= 19th century in literature =

Literature of the 19th century refers to world literature produced during the 19th century. The range of years is, for the purpose of this article, literature written from (roughly) 1799 to 1900. Many of the developments in literature in this period parallel changes in the visual arts and other aspects of 19th-century culture.

==Literary realism==
Literary realism is the popular type of literature, beginning with mid nineteenth-century French literature and extending to late-nineteenth- and early-twentieth-century authors, toward depictions of contemporary life and society as it was, or is. In the spirit of general "realism", realist authors opted for depictions of everyday and banal activities and experiences, instead of a romanticized or similarly stylized presentation.

===Anglophones===
Lionel Stevenson wrote that "The most explosive impact in English literature during the nineteenth century is unquestionably Thomas Carlyle's. From about 1840 onward, no author of prose or poetry was immune from his influence."

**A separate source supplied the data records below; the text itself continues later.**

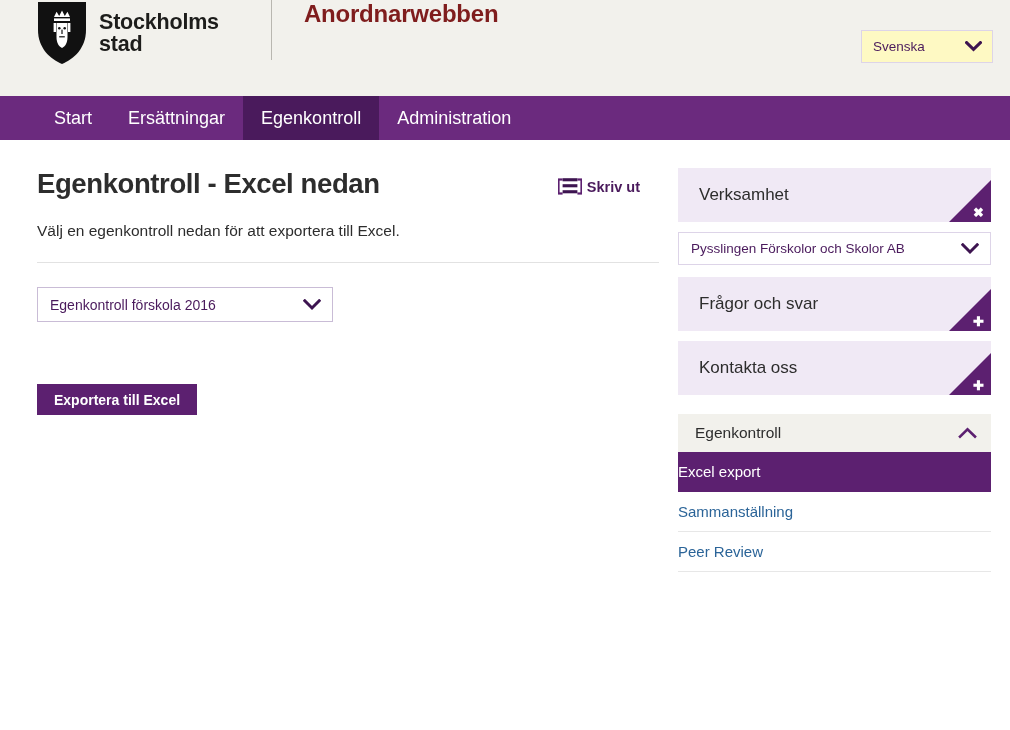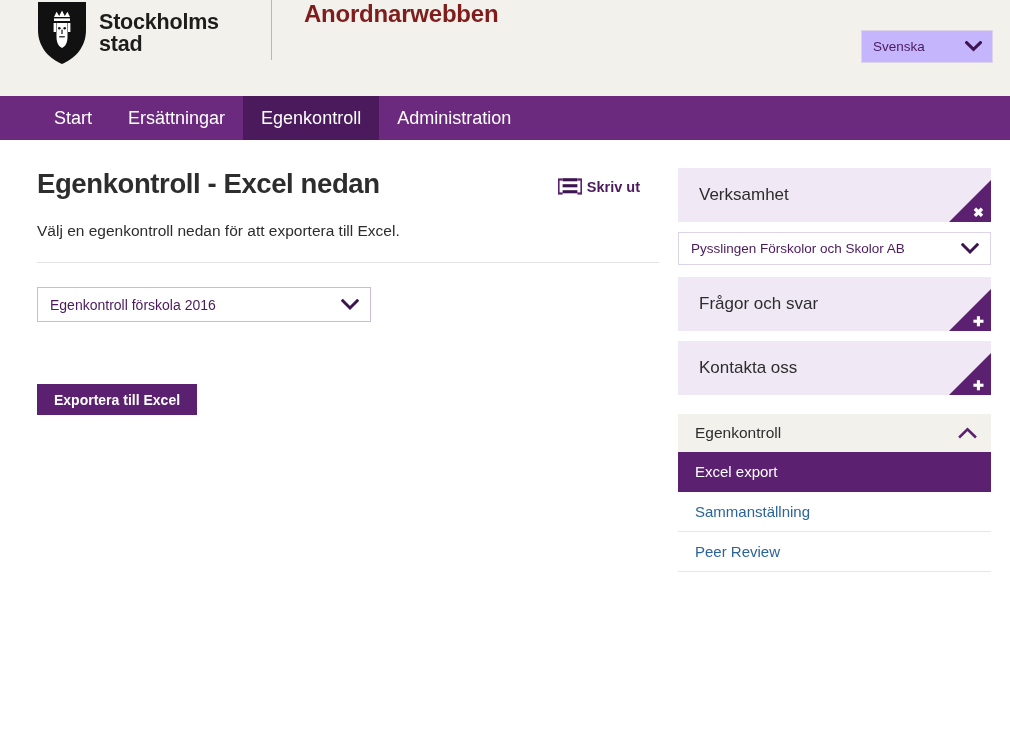"Svenska" #lang-select { background: #c4b5fd -> #fef9c3 }
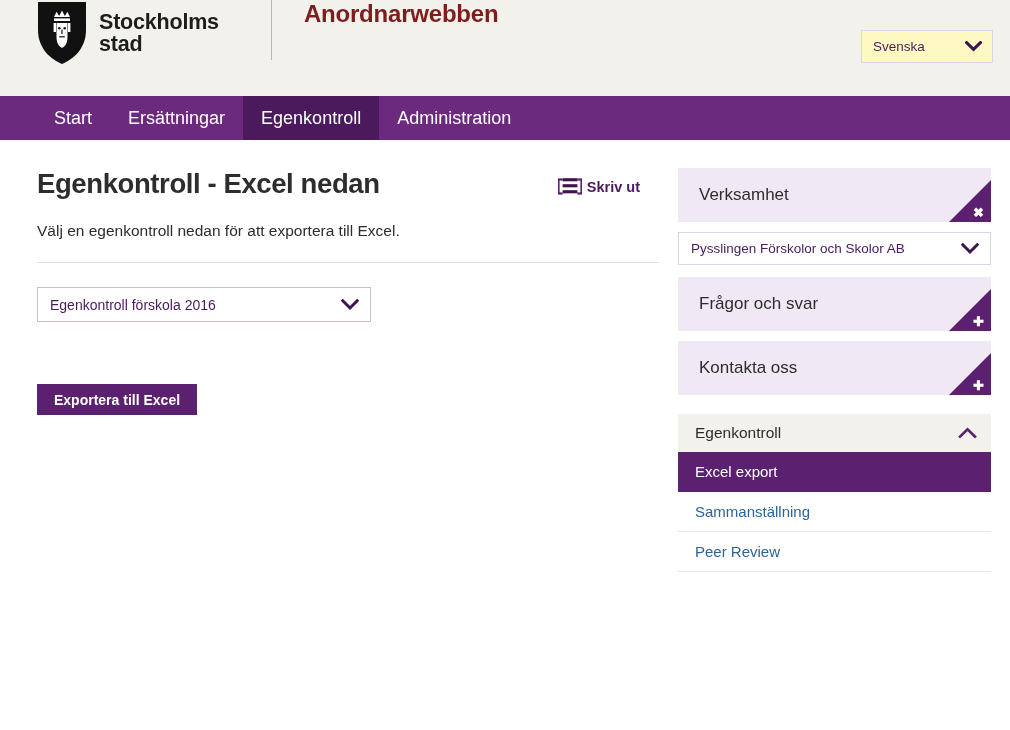"Egenkontroll förskola 2016" #egenkontroll-select { width: 334px -> 296px }
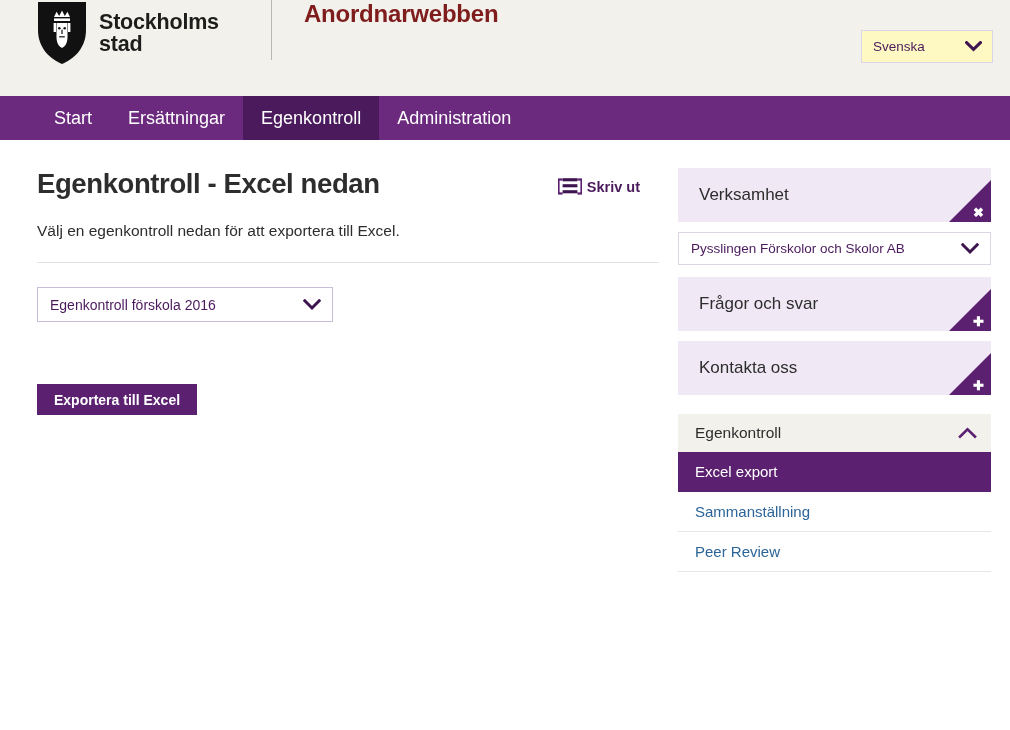"Excel export" .side-link { padding-left: 17px -> none }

George Eliot's novel Middlemarch stands as a great milestone in the realist tradition. It is a primary example of nineteenth-century realism's role in the naturalization of the burgeoning capitalist marketplace.

William Dean Howells was the first American author to bring a realist aesthetic to the literature of the United States. His stories of 1850s Boston upper-crust life are highly regarded among scholars of American fiction. His most popular novel, The Rise of Silas Lapham, depicts a man who falls from materialistic fortune by his own mistakes. Stephen Crane has also been recognized as illustrating important aspects of realism to American fiction in the stories Maggie: A Girl of the Streets and The Open Boat.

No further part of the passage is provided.